As the binder agent included in the negative electrode mixture layer, similar to the case of the positive electrode, a fluororesin, PAN, polyimide, an acrylic resin, polyolefin, or the like may be employed, but desirably, styrene-butadiene rubber (SBR) is employed. The negative electrode mixture layer may further contain CMC or a salt thereof, a polyacrylic acid (PAA) or a salt thereof, polyvinyl alcohol (PVA), or the like. In particular, desirably, SBR, CMC or the salt thereof, and PAA or the salt thereof are used in a combined manner.

[Separator]

For the separator 13, for example, a porous sheet having an ion permeability and an insulating property, or the like is employed. Specific examples of the porous sheet include a microporous thin film, a woven fabric, a non-woven fabric, or the like. As a material forcing the separator, there may be exemplified an olefin-based resin Such as polyethylene and polypropylene, cellulose, or the like.
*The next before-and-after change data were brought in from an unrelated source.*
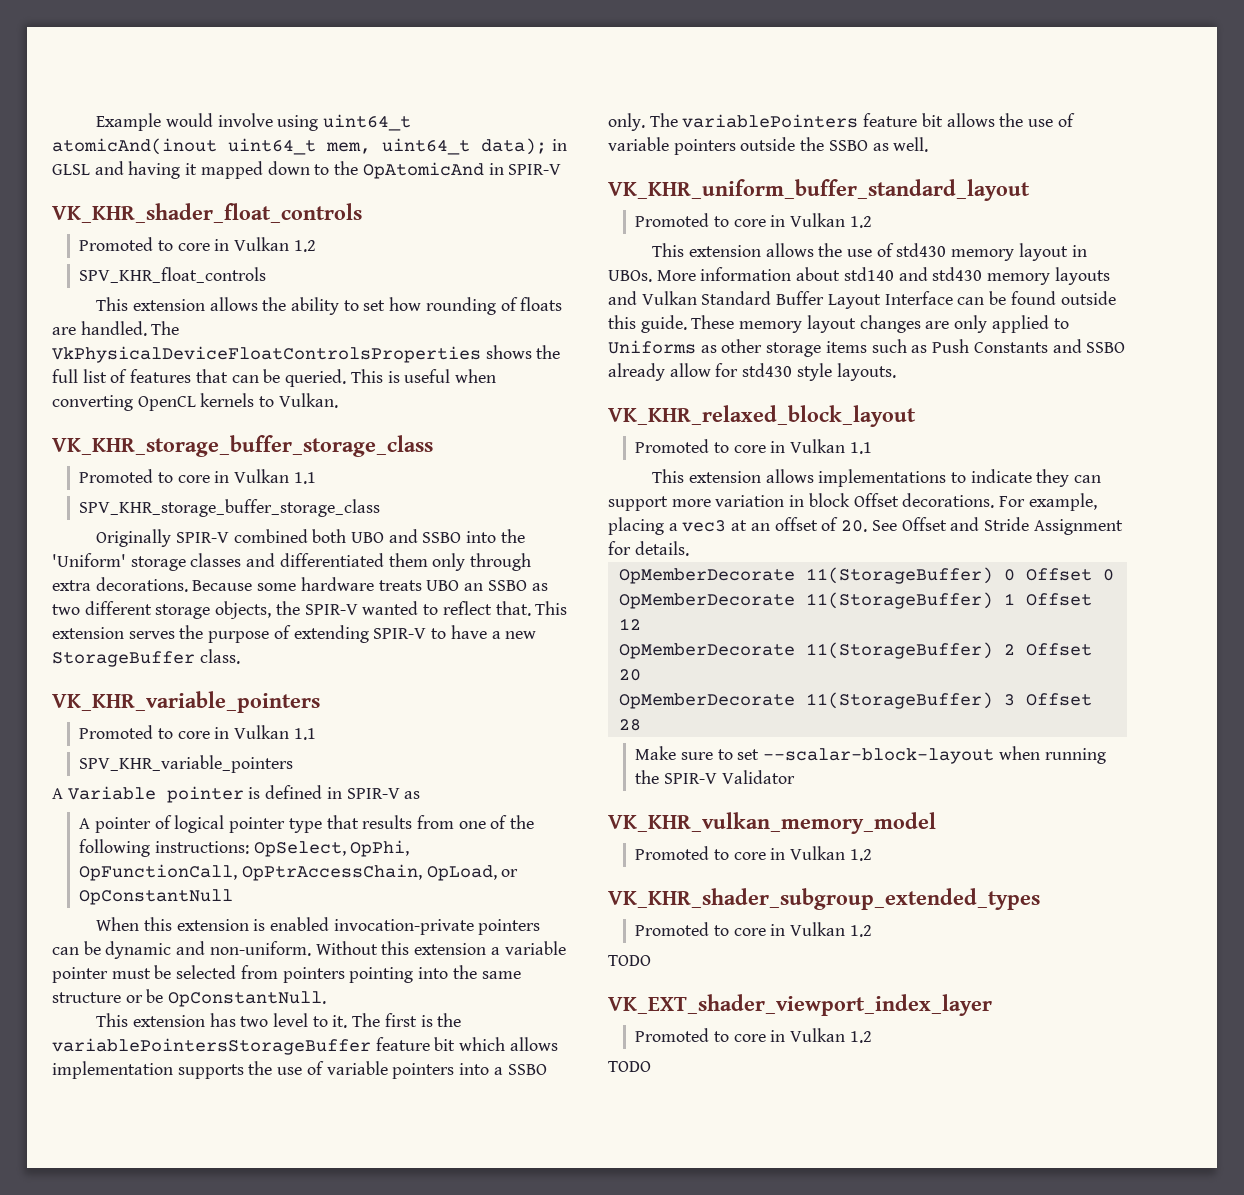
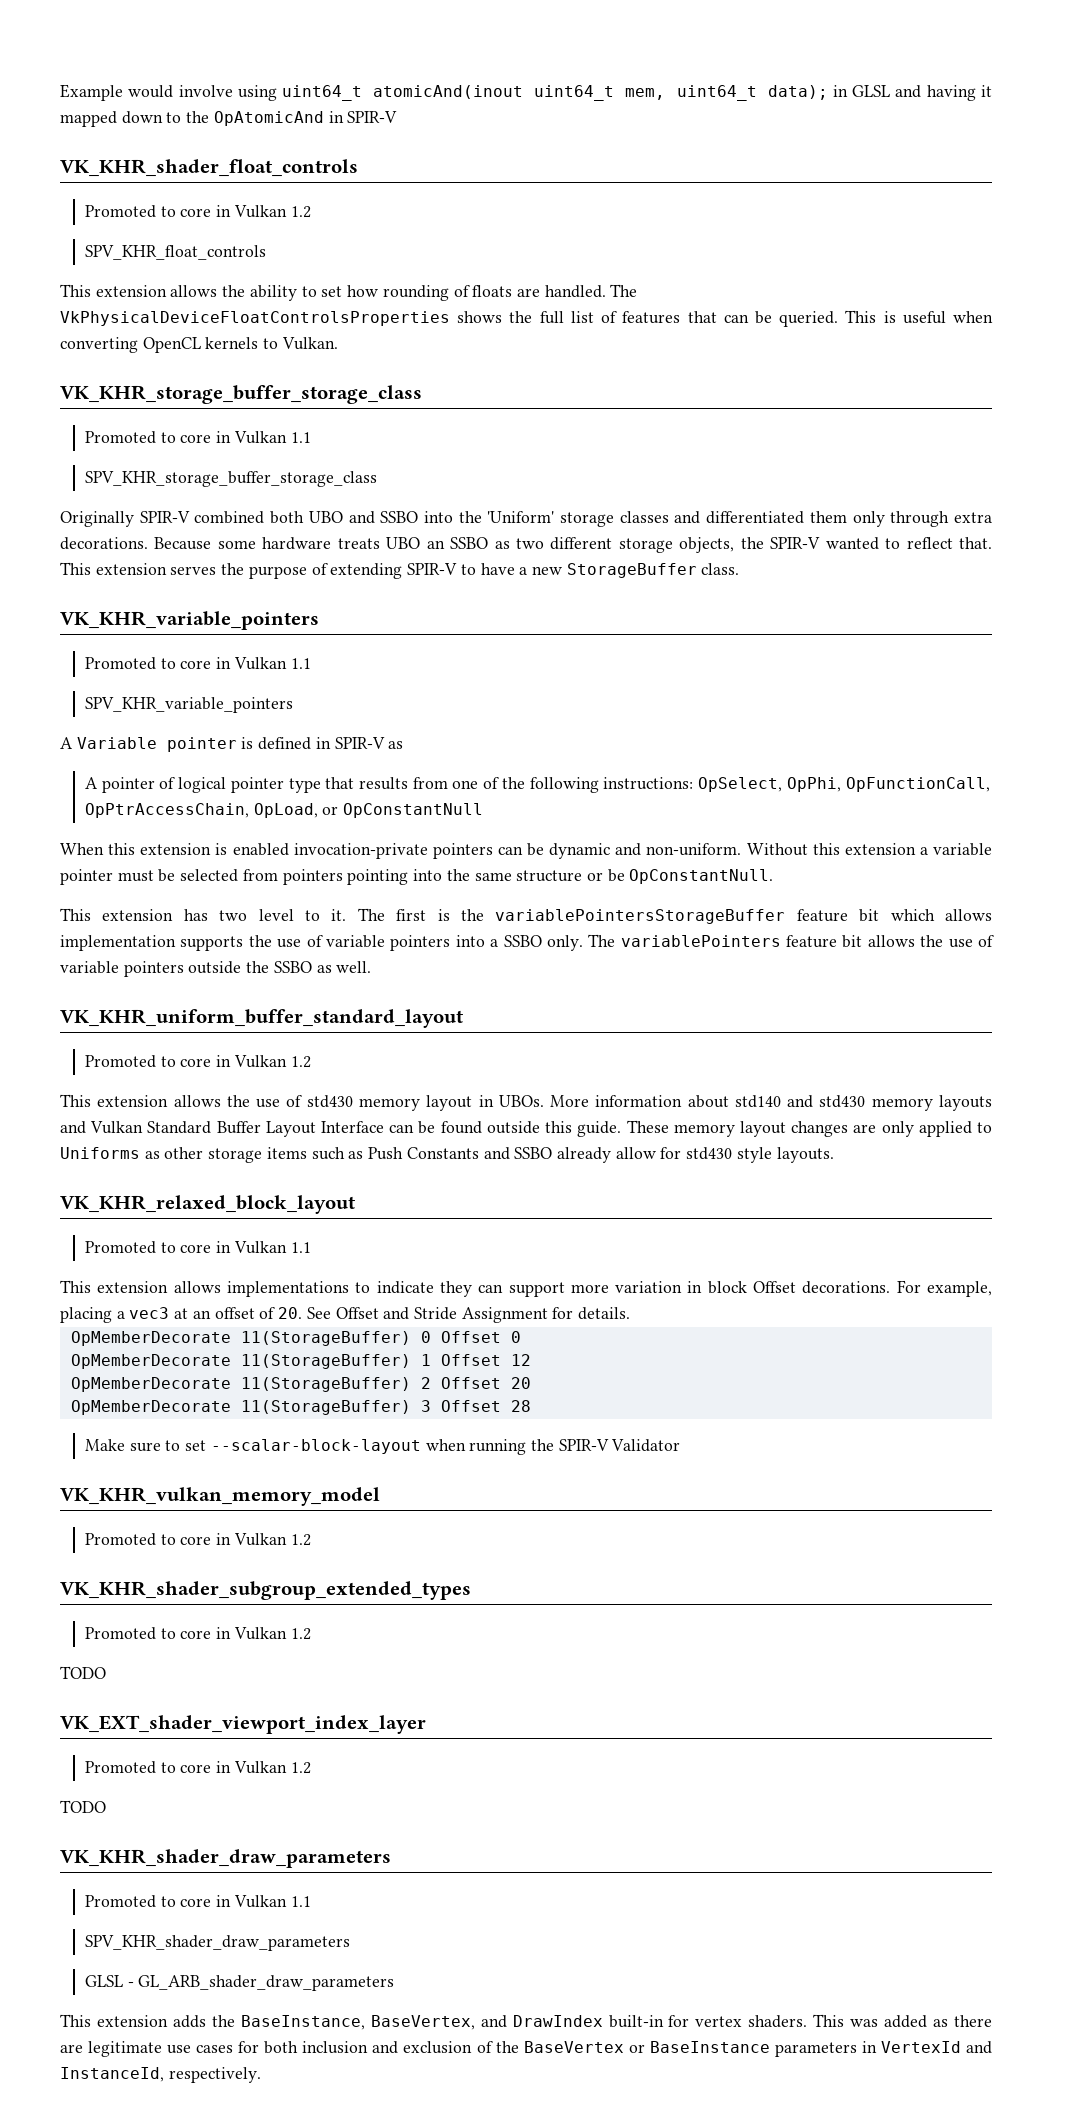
(651, 1066) none -> [60,1849,391,1868] [84,1895,311,1908] [84,1935,350,1951] [84,1975,395,1991] [60,2014,992,2030] [60,2041,993,2057] [60,2067,261,2083] // VK_KHR_shader_draw_parameters // Promoted to core in Vulkan 1.1 // SPV_KHR_shader_draw_parameters // GLSL - GL_ARB_shader_draw_parameters // This extension adds the BaseInstance, BaseVertex, and DrawIndex built-in for vertex shaders. This was added as there are legitimate use cases for both inclusion and exclusion of the BaseVertex or BaseInstance parameters in VertexId and InstanceId, respectively.

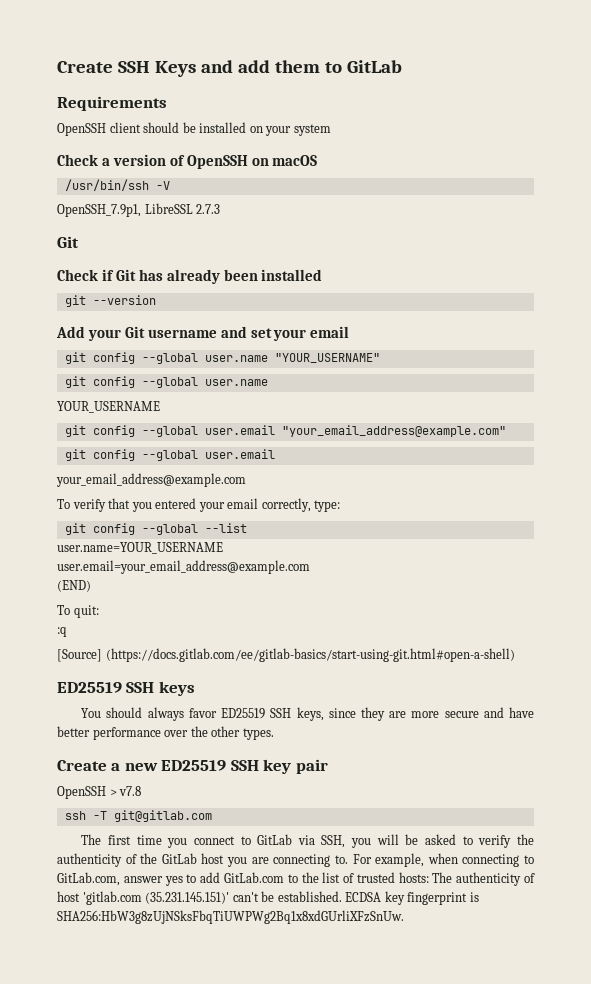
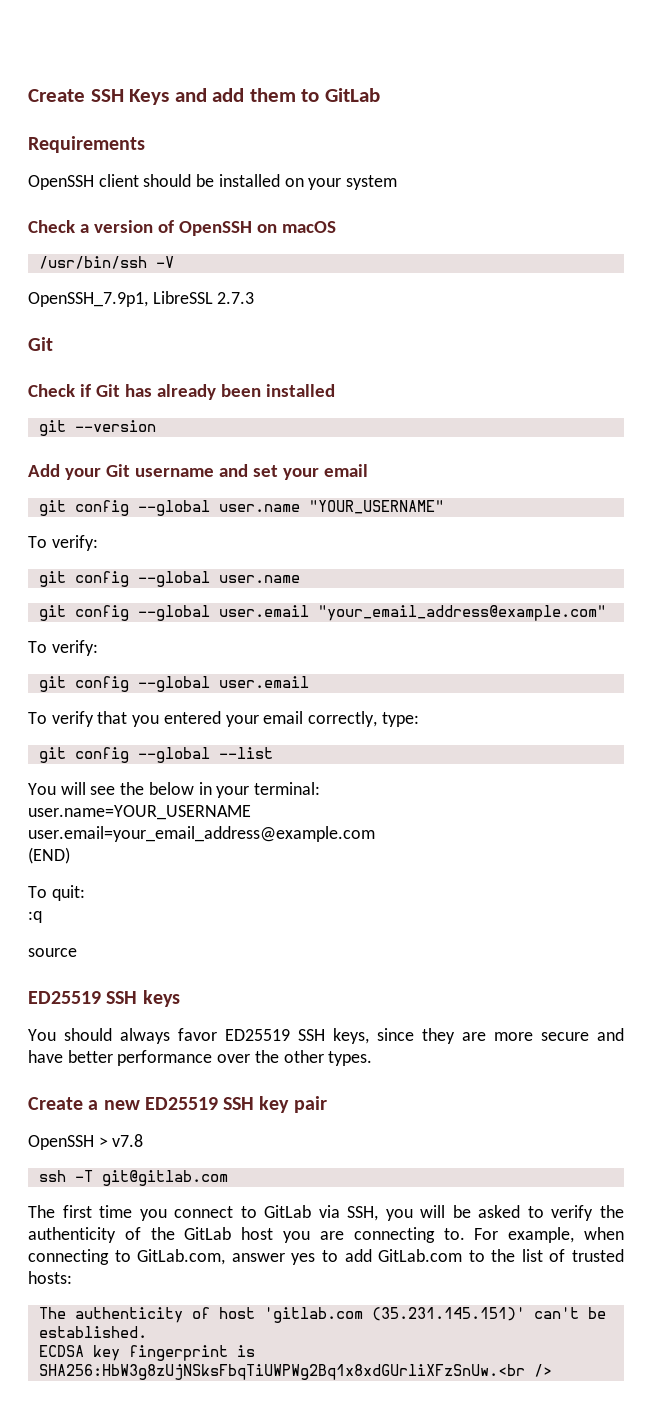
[64,376,268,388] [57,401,160,413] // git config --global user.name // YOUR_USERNAME -> [28,535,98,551] [38,571,300,587] // To verify: // git config --global user.name
[64,449,275,461] [56,473,246,487] // git config --global user.email // your_email_address@example.com -> [28,640,98,656] [38,676,309,692] // To verify: // git config --global user.email
(247, 528) none -> [28,782,321,798] // You will see the below in your terminal:
[57,648,515,662] [Source] (https://docs.gitlab.com/ee/gitlab-basics/start-using-git.html#open-a-shell) -> [28,948,77,957] source
(429, 877) none -> (72, 1277) //
(342, 896) none -> (147, 1332) //
[57,910,404,924] SHA256:HbW3g8zUjNSksFbqTiUWPWg2Bq1x8xdGUrliXFzSnUw. -> [38,1364,552,1380] SHA256:HbW3g8zUjNSksFbqTiUWPWg2Bq1x8xdGUrliXFzSnUw.<br />

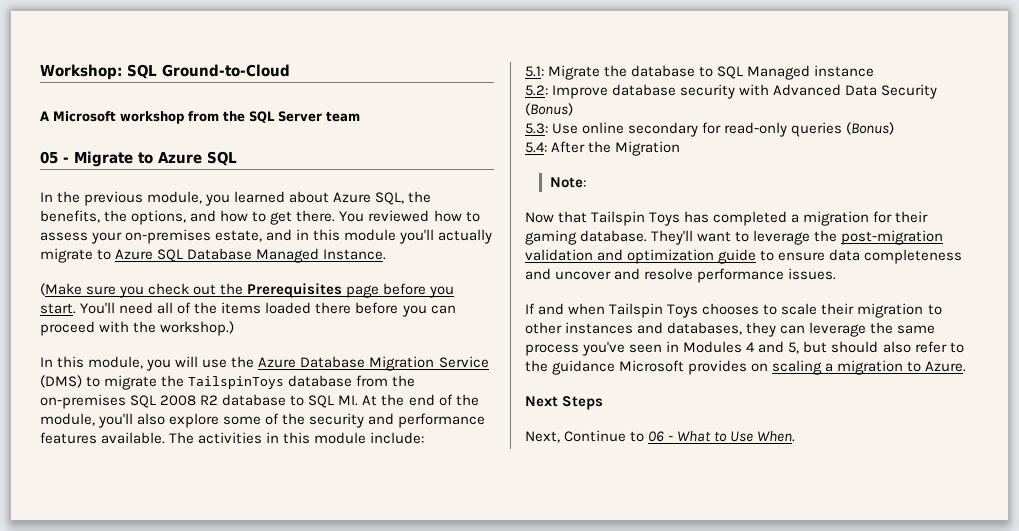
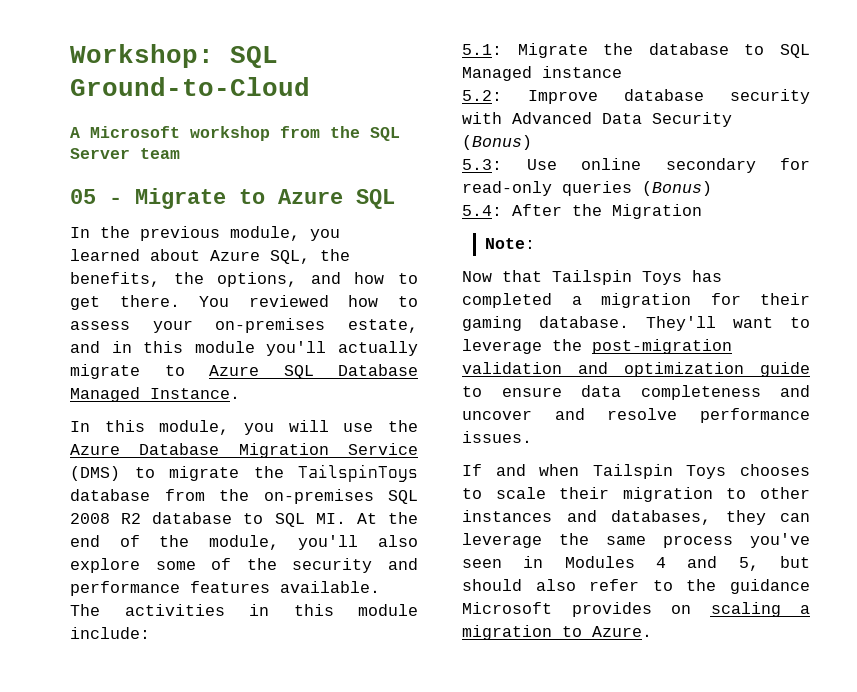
[40,283,455,298] [40,302,456,317] [40,321,235,336] // (Make sure you check out the Prerequisites page before you start. You'll need all of the items loaded there before you can proceed with the workshop.) -> (240, 393) none
[525,396,604,410] [525,430,796,443] // Next Steps // Next, Continue to 06 - What to Use When. -> (652, 631) none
Alternatively, the separator 13 may be a layered assembly having a cellulose fiber layer and a thermoplastic resin fiber layer such as an olefin-based resin. Alternatively, the separator 13 may be a multilayer separator including a polyethylene layer and a polypropylene layer, or a structure may be employed in which materials such as an aramid-based resin, a ceramic, or the like is applied over a surface of the separator 13.

[Non-aqueous Electrolyte]

The non-aqueous electrolyte includes a non-aqueous solvent and an electrolyte salt dissolved in the non-aqueous solvent. The non-aqueous electrolyte is not limited to a liquid electrolyte (electrolyte solution and may alternatively be a solid electrolyte using a gel-form polymer or the like. For the non-aqueous solvent, for example, esters, ethers, nitriles such as acetonitrile, amides such as dimethylformamide or a mixture solvent of two or more of these solvents may be employed. The non-aqueous solvent may include a. halogen-substituted product in which at least a part of hydrogens of the solvent described above is substituted with a halogen atom such as fluorine.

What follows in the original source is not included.